Johnsrud Transport v. McDonald's Restaurants of Kansas

CourtCourt of Appeals of Kansas
DecidedAugust 23, 2019
Docket119857
StatusUnpublished

This text of Johnsrud Transport v. McDonald's Restaurants of Kansas (Johnsrud Transport v. McDonald's Restaurants of Kansas) is published on Counsel Stack Legal Research, covering Court of Appeals of Kansas primary law. Counsel Stack provides free access to over 12 million legal documents including statutes, case law, regulations, and constitutions.

Bluebook
Johnsrud Transport v. McDonald's Restaurants of Kansas, (kanctapp 2019).

Opinion

NOT DESIGNATED FOR PUBLICATION

No. 119,857

IN THE COURT OF APPEALS OF THE STATE OF KANSAS

JOHNSRUD TRANSPORT, INC., Appellee,

v.

MCDONALD'S RESTAURANTS OF KANSAS, INC.; PHILLIPS 66 COMPANY; CAREY JOHNSON OIL COMPANY, INC., D/B/A EZ GO STORE #75; AND KANSAS TURNPIKE AUTHORITY, Appellants.

MEMORANDUM OPINION

Appeal from Sumner District Court; WILLIAM R. MOTT, judge. Opinion filed August 23, 2019. Affirmed.
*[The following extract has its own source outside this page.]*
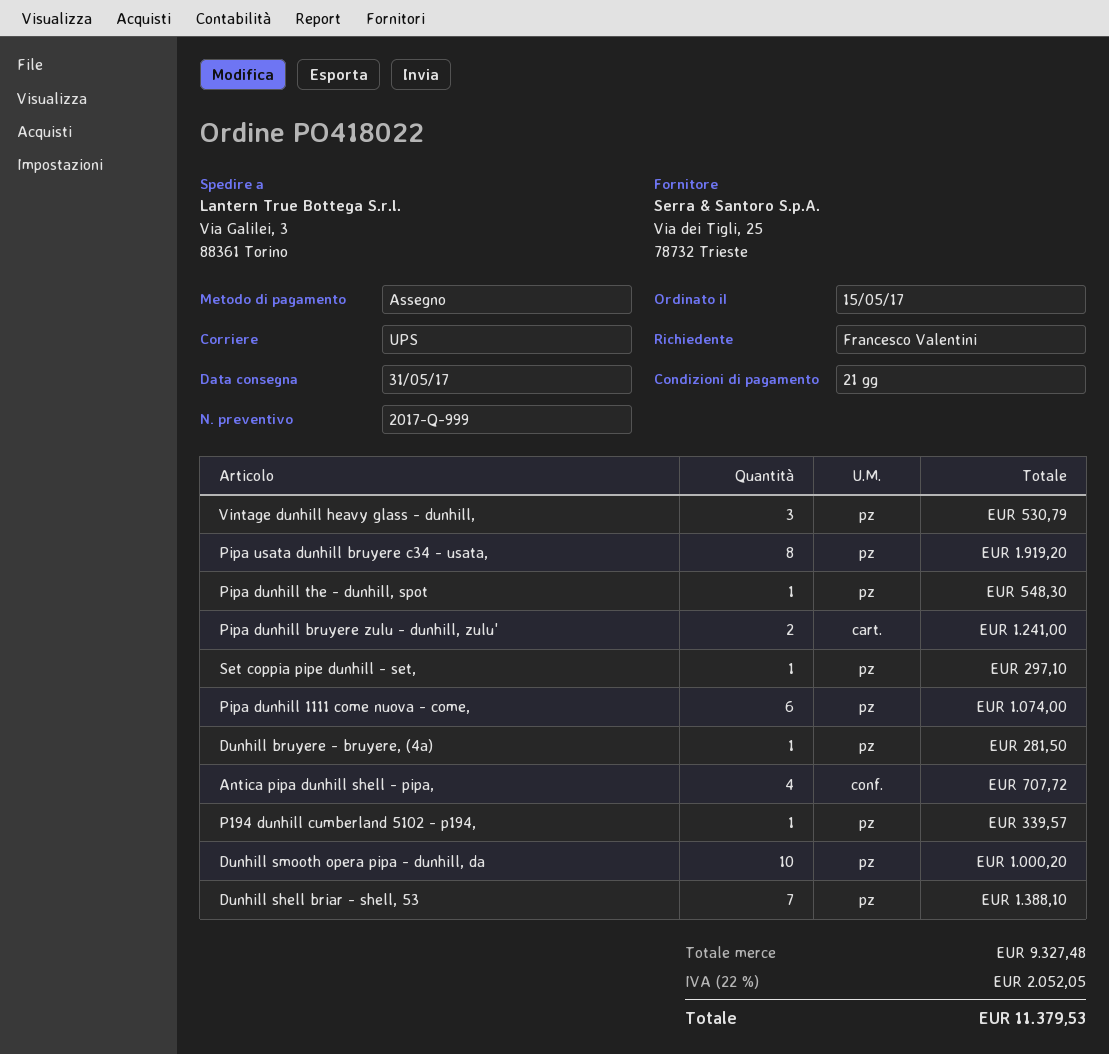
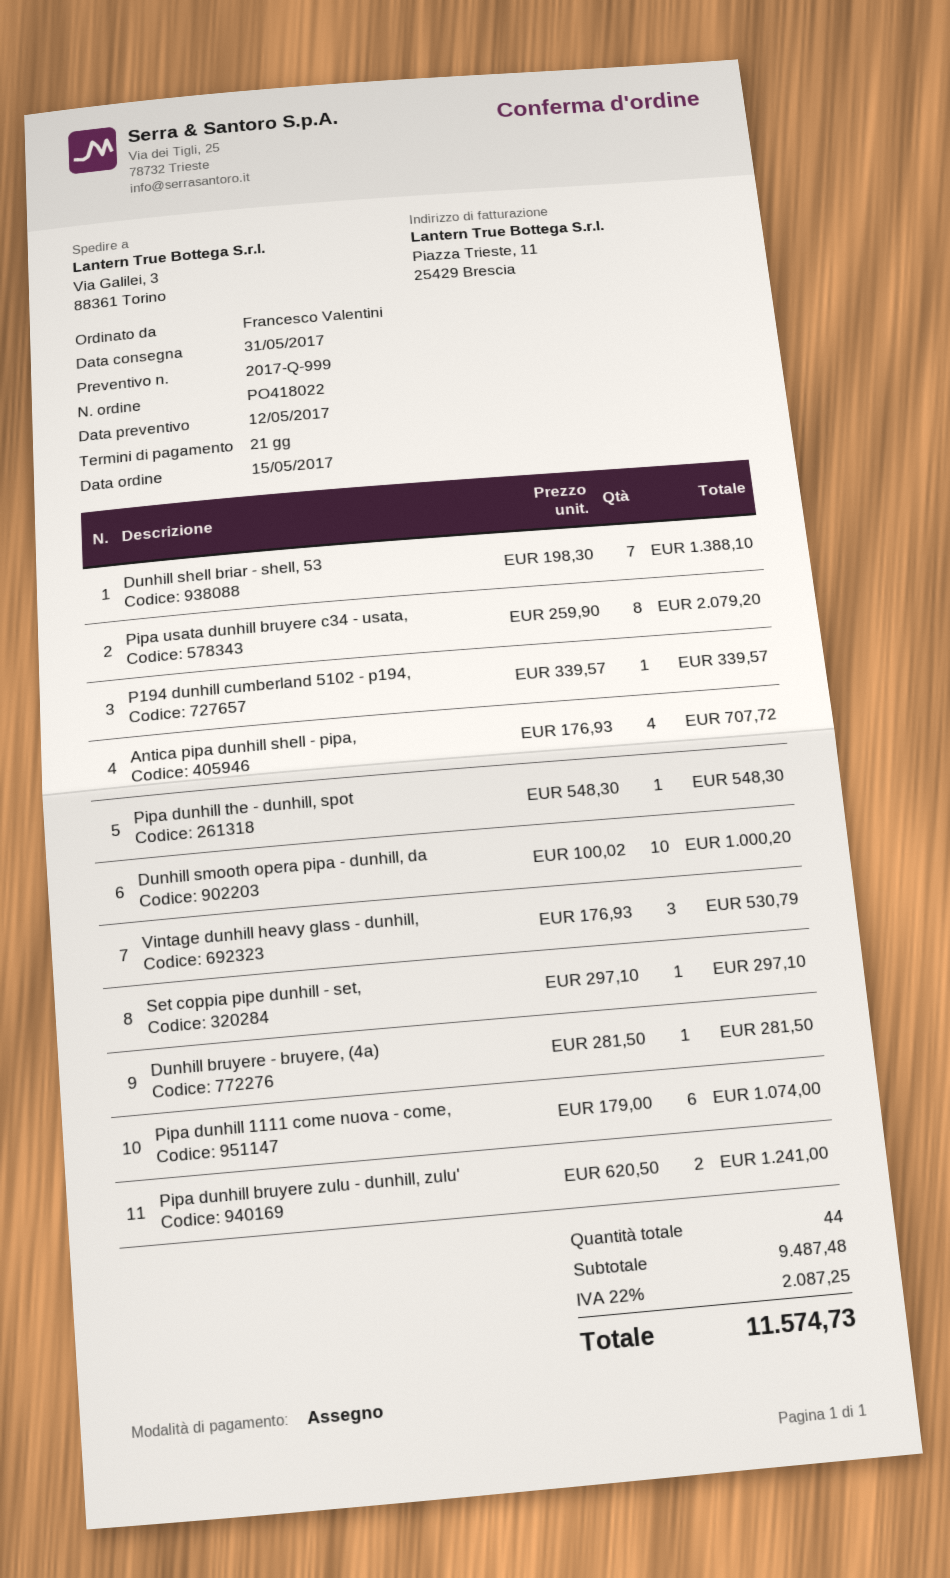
Pipa usata dunhill bruyere c34 - usata,: 8 for 1919.20 -> 8 for 2079.20
subtotal: 9327.48 -> 9487.48
tax: 22% = 2052.05 -> 22% = 2087.25
total: 11379.53 -> 11574.73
Jennifer M. Hill, of McDonald Tinker PA, of Wichita, Andrew D. Holder, of Fisher Patterson Salyer & Smith, LLP, of Topeka, Penny A. Calhoun, of Wallace Saunders, Chartered, of Wichita, and Jenifer W. Svancara, of Law Office of Paul D. Larimore, of Overland Park, for appellants.

Aaron J. Racine, of Monaco, Sanders, Racine, Powell & Reidy, LC, of Leawood, for appellee.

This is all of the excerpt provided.